🤖 AI Summary
Existing occlusion-based feature attribution methods rely on external baselines and are highly sensitive to input perturbations, leading to unstable explanations and attribution shifts in nonlinear models. This work proposes XtrAIn, a novel approach that shifts the occlusion operation from input space to parameter space by analyzing the influence of feature-related parameter updates along the training trajectory on model outputs. By doing so, XtrAIn avoids distributional shift and attribution drift. The method further introduces a lightweight approximation, Xstep, and a target-focused variant, XtrAIn+. Evaluated on image classification and PAM50 breast cancer subtype tasks, XtrAIn generates attribution maps that significantly outperform existing methods in both clarity and interpretability.
📝 Abstract
Occlusion-based attribution methods provide an intuitive way to estimate feature importance by perturbing input features and measuring the resulting change in model output.
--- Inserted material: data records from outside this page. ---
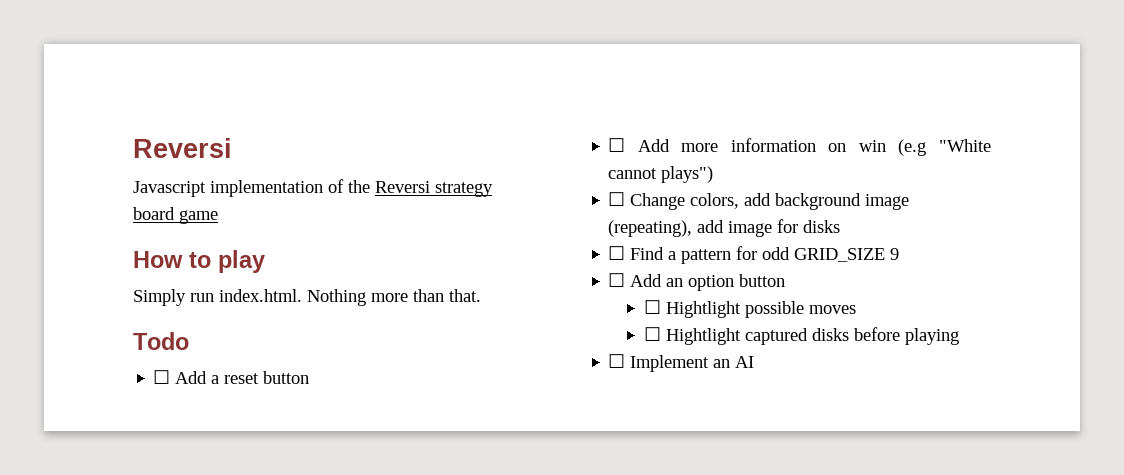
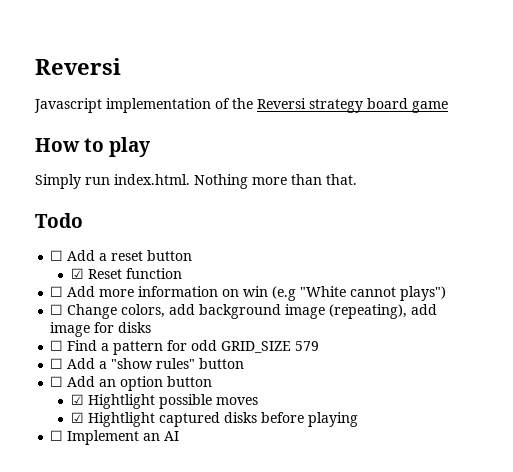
+ ☑ Reset function
- ☐ Find a pattern for odd GRID_SIZE 9
+ ☐ Find a pattern for odd GRID_SIZE 579
+ ☐ Add a "show rules" button
- ☐ Hightlight possible moves
+ ☑ Hightlight possible moves
- ☐ Hightlight captured disks before playing
+ ☑ Hightlight captured disks before playing

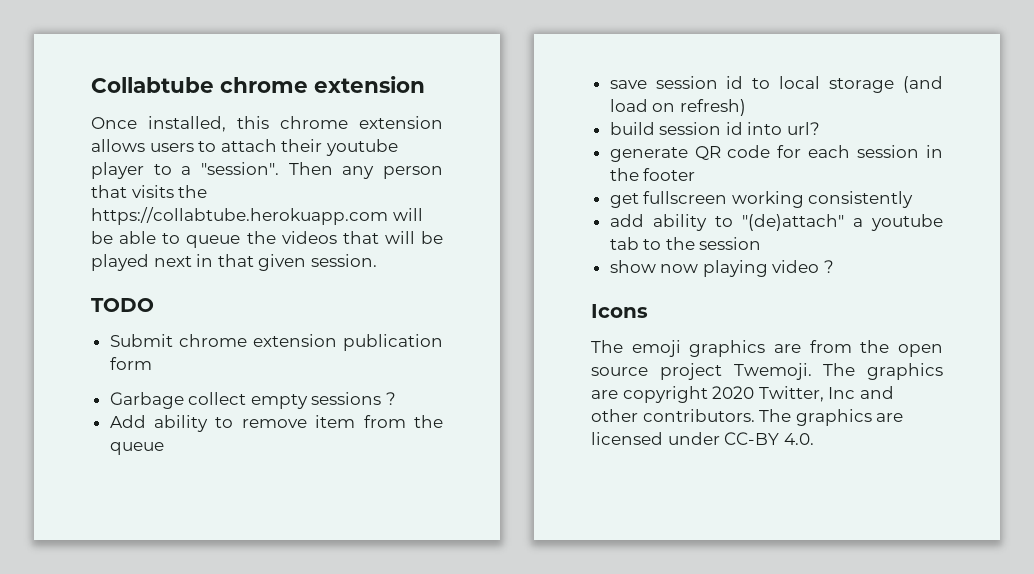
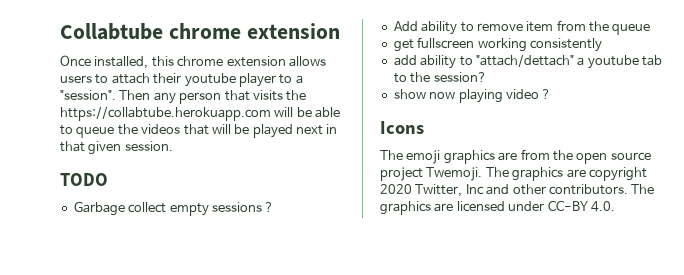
- Submit chrome extension publication form
- save session id to local storage (and load on refresh)
- build session id into url?
- generate QR code for each session in the footer
- add ability to "(de)attach" a youtube tab to the session
+ add ability to "attach/dettach" a youtube tab to the session?

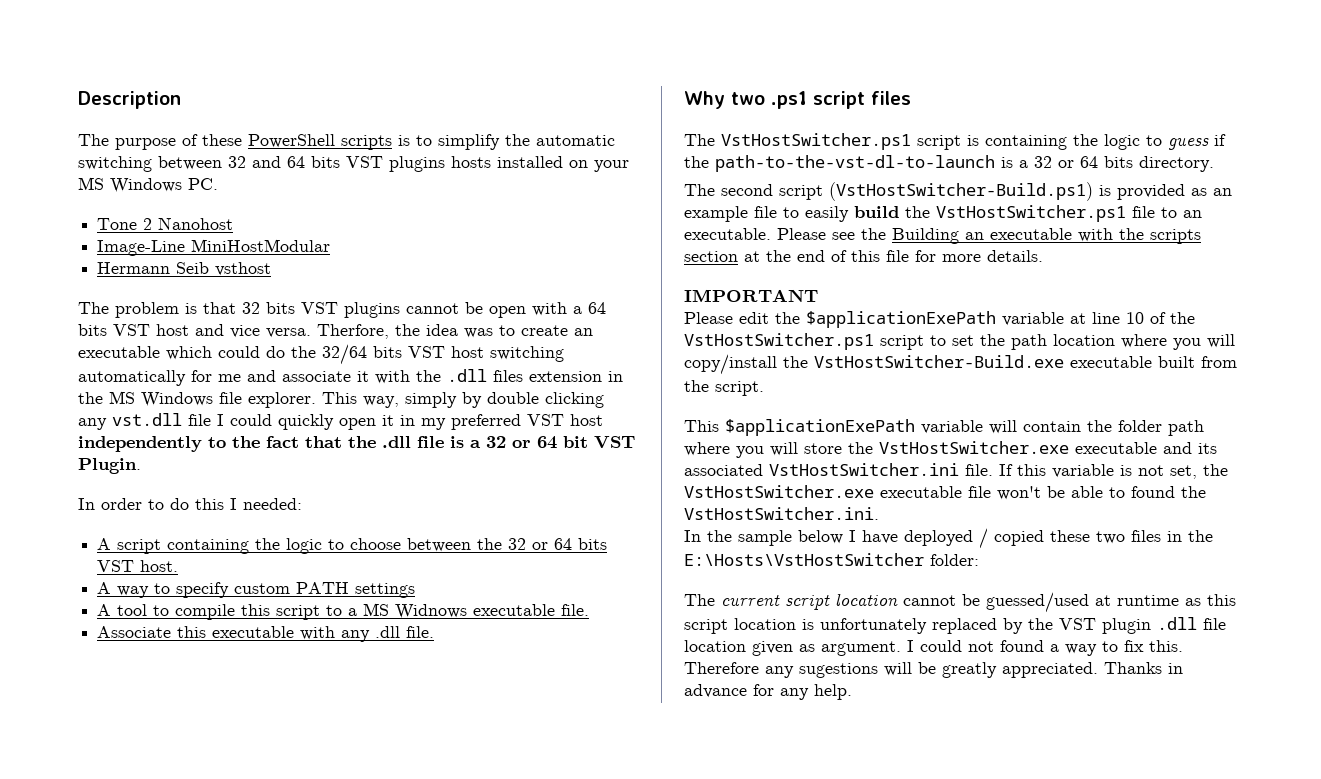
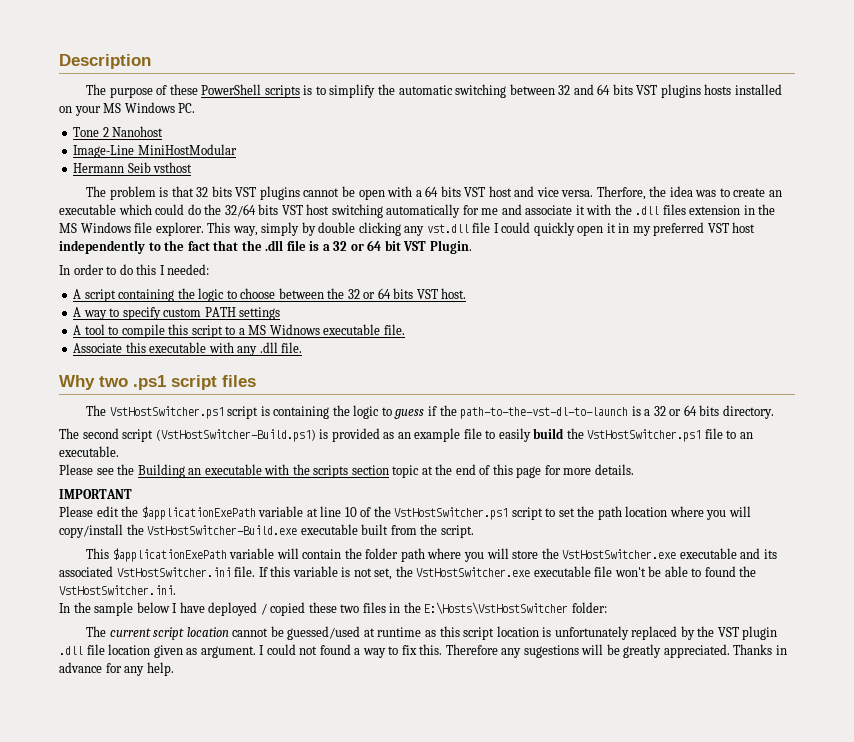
- The second script (VstHostSwitcher-Build.ps1) is provided as an example file to easily build the VstHostSwitcher.ps1 file to an executable. Please see the Building an executable with the scripts section at the end of this file for more details.
+ The second script (VstHostSwitcher-Build.ps1) is provided as an example file to easily build the VstHostSwitcher.ps1 file to an executable.
+ Please see the Building an executable with the scripts section topic at the end of this page for more details.

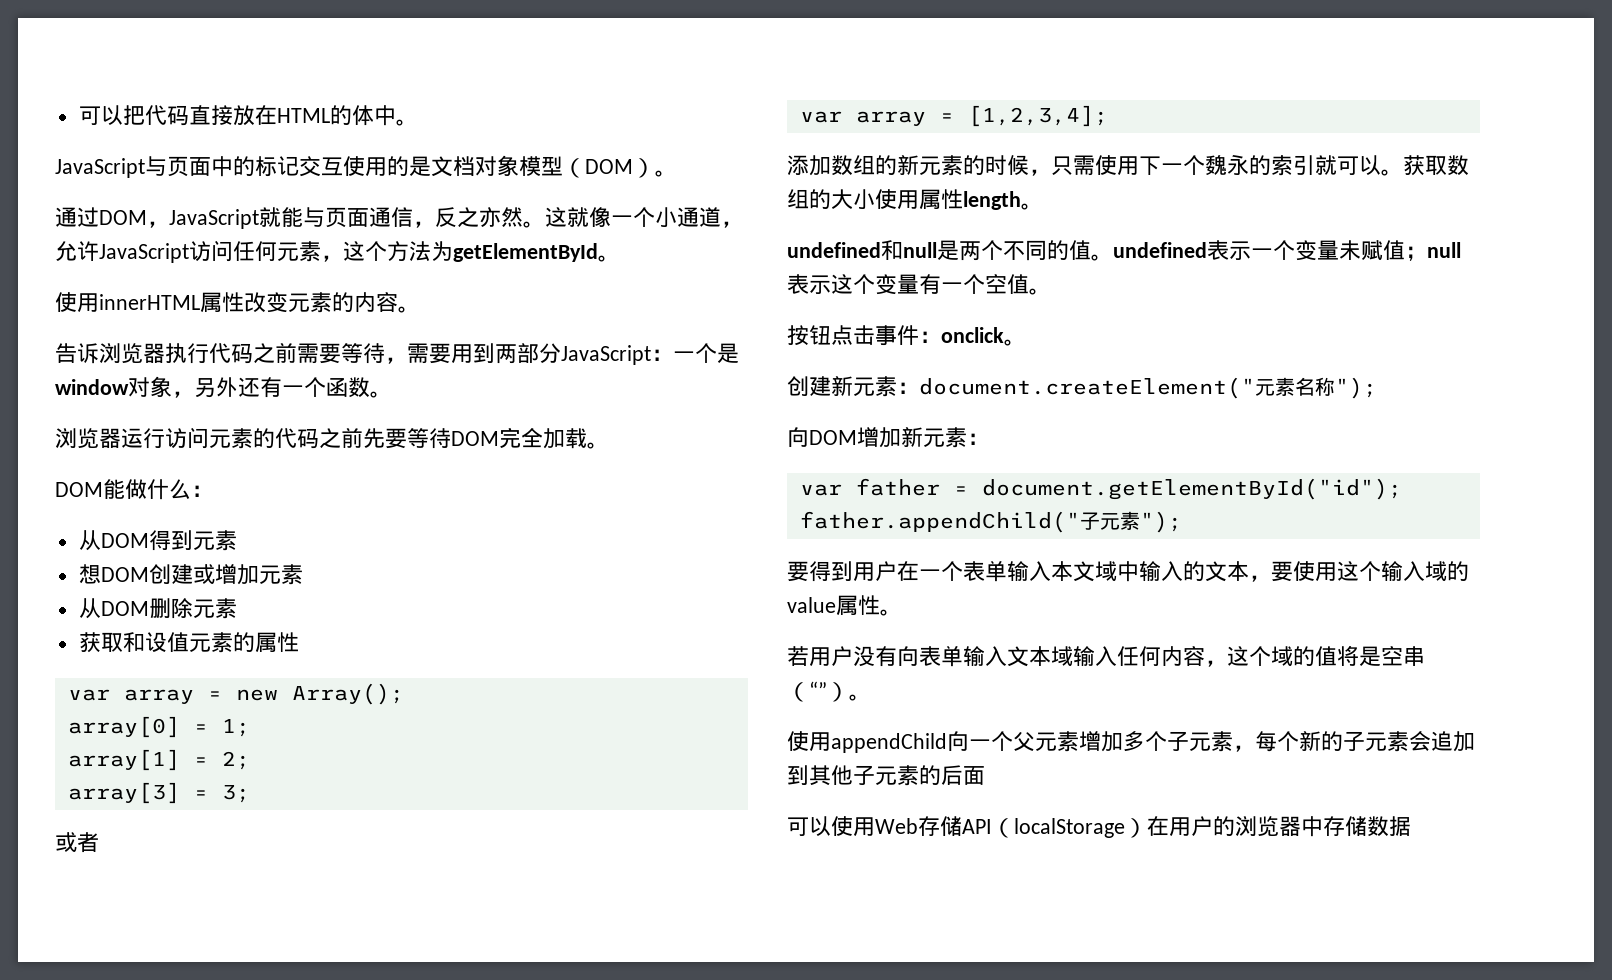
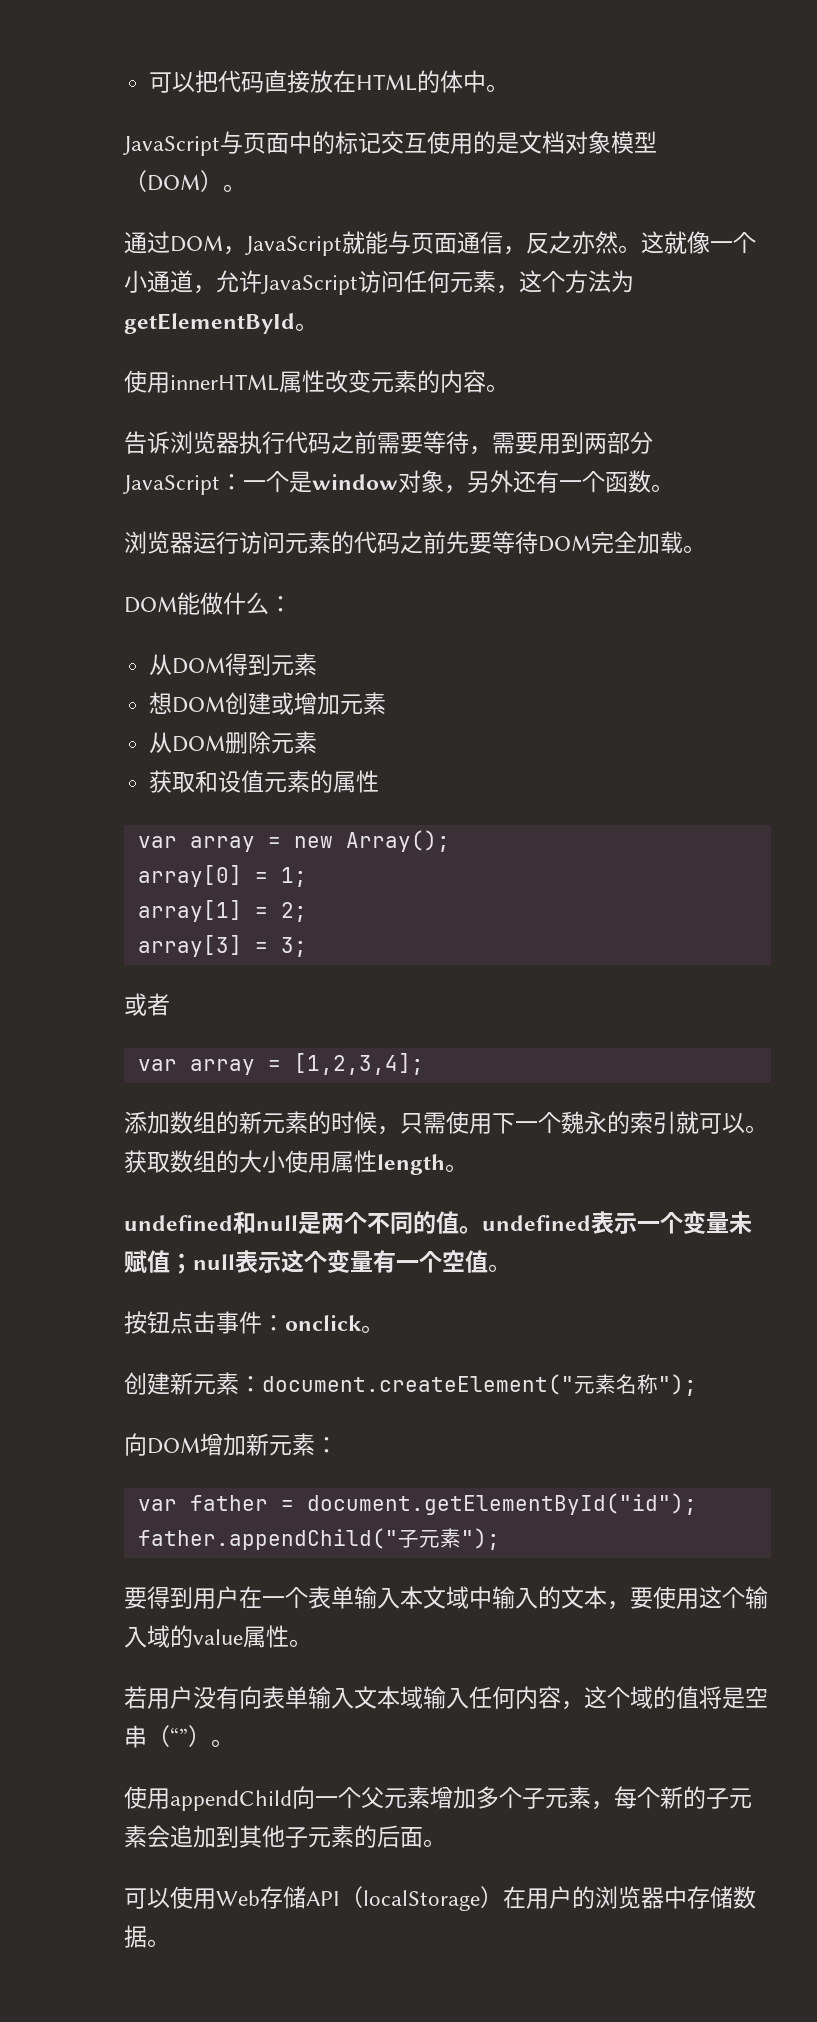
- 使用appendChild向一个父元素增加多个子元素，每个新的子元素会追加到其他子元素的后面
+ 使用appendChild向一个父元素增加多个子元素，每个新的子元素会追加到其他子元素的后面。
- 可以使用Web存储API（localStorage）在用户的浏览器中存储数据
+ 可以使用Web存储API（localStorage）在用户的浏览器中存储数据。

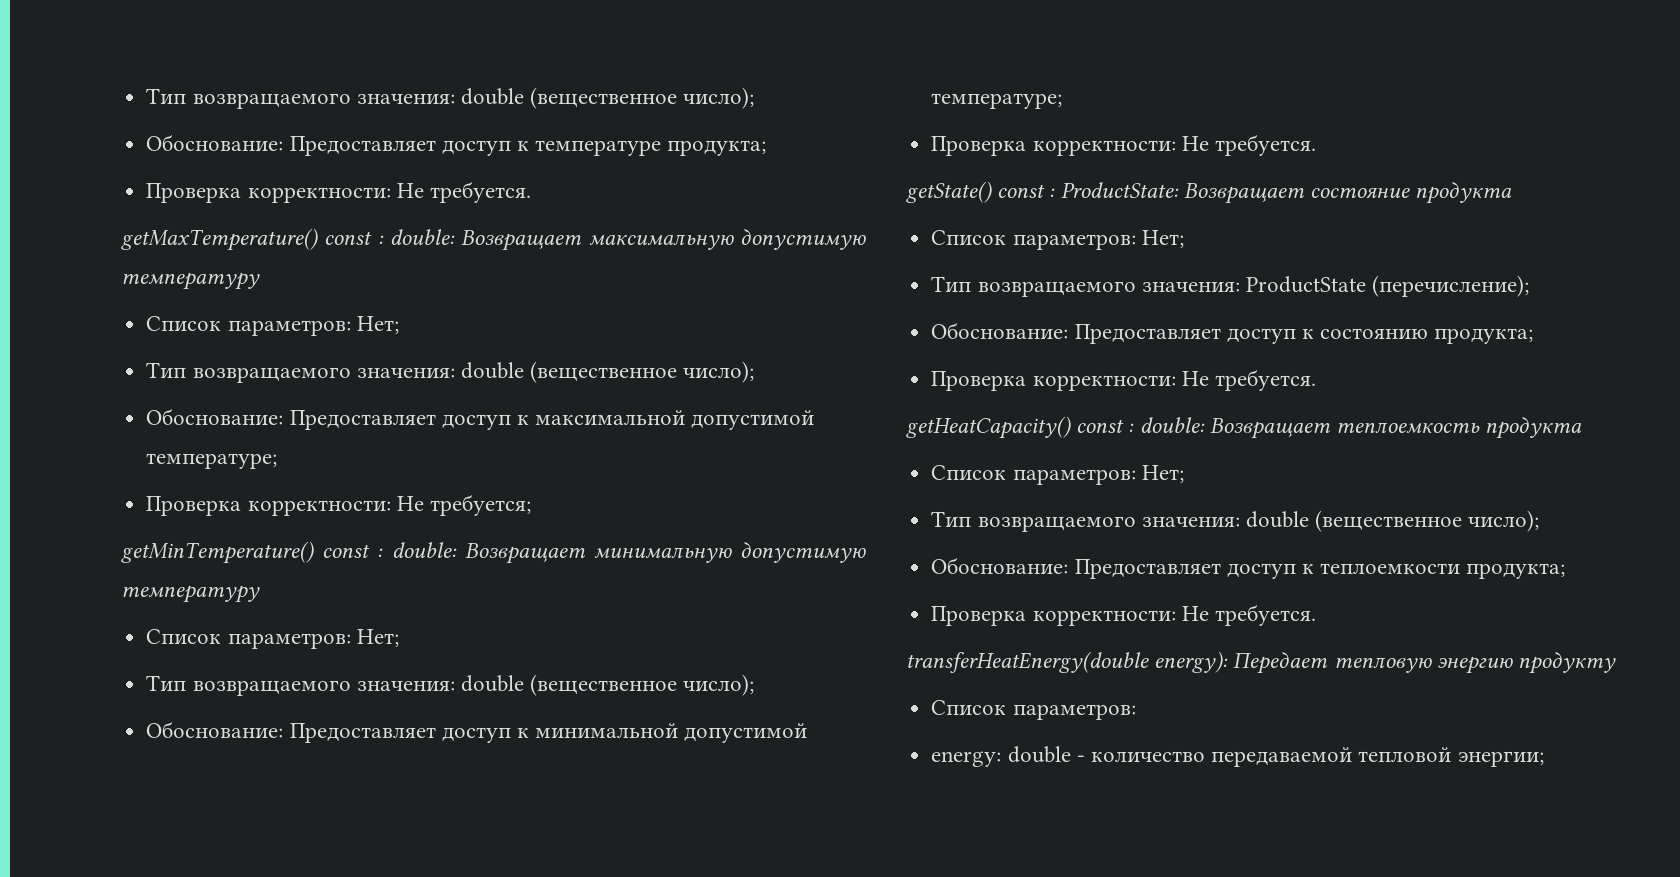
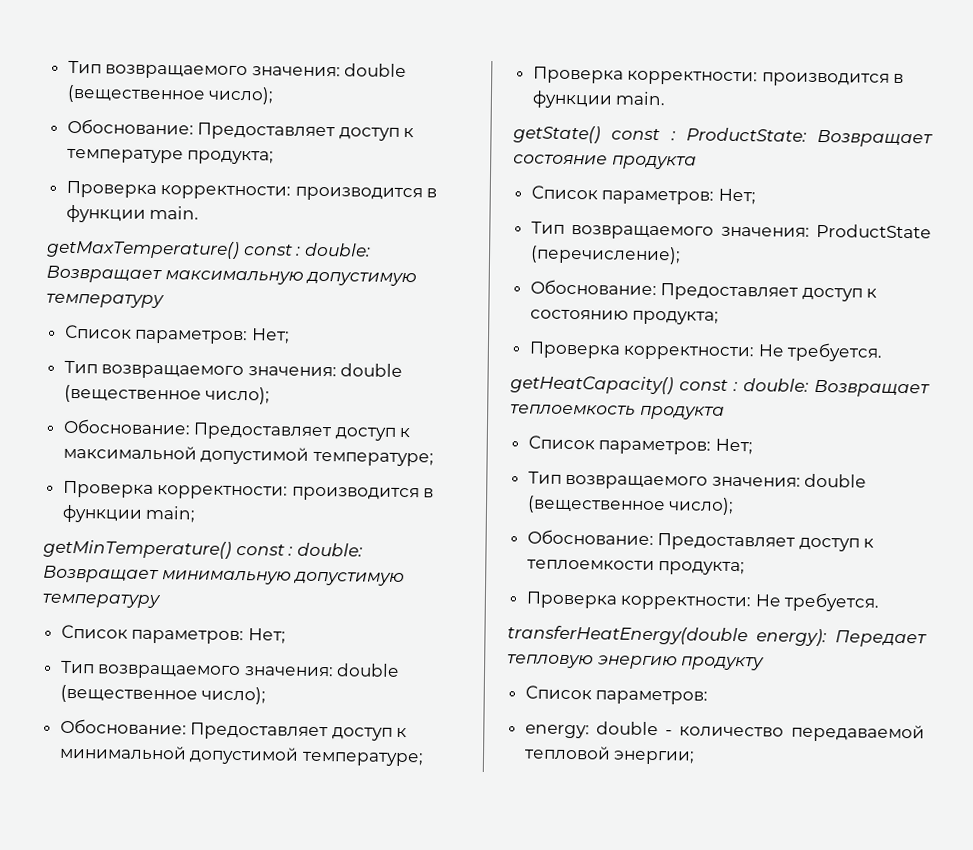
  Обоснование: Предоставляет доступ к температуре продукта;
- Проверка корректности: Не требуется.
+ Проверка корректности: производится в функции main.
- Проверка корректности: Не требуется;
+ Проверка корректности: производится в функции main;
  Обоснование: Предоставляет доступ к минимальной допустимой температуре;
- Проверка корректности: Не требуется.
+ Проверка корректности: производится в функции main.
However, their reliability is strongly affected by how feature removal is implemented: externally selected baselines can introduce bias, out-of-distribution samples, and unstable explanations, while in nonlinear models the occlusion of a set of features can also alter the contribution of non-occluded features. We refer to this effect as attribution shift, as the attribution scores of the non-occluded features drift from their initial values. To challenge these major issues that render explanations unstable, we introduce XtrAIn, a training-guided attribution method that transfers the occlusion operation from the input space to the parameter space. Instead of replacing input values with hand-crafted baselines, XtrAIn follows the model's training trajectory and measures how feature-associated parameter updates affect the output logits. We further introduce Xstep, a lightweight approximation for reducing computational cost, and XtrAIn+, a target-focused variant that emphasizes updates aligned with the target class. Experiments on controlled image datasets and PAM50 breast-cancer subtype classification show that the proposed methods produce cleaner and more interpretable attribution patterns than standard attribution baselines. Overall, XtrAIn provides a training-aware perspective on feature attribution and offers a useful diagnostic tool for studying how feature-level evidence is formed during training.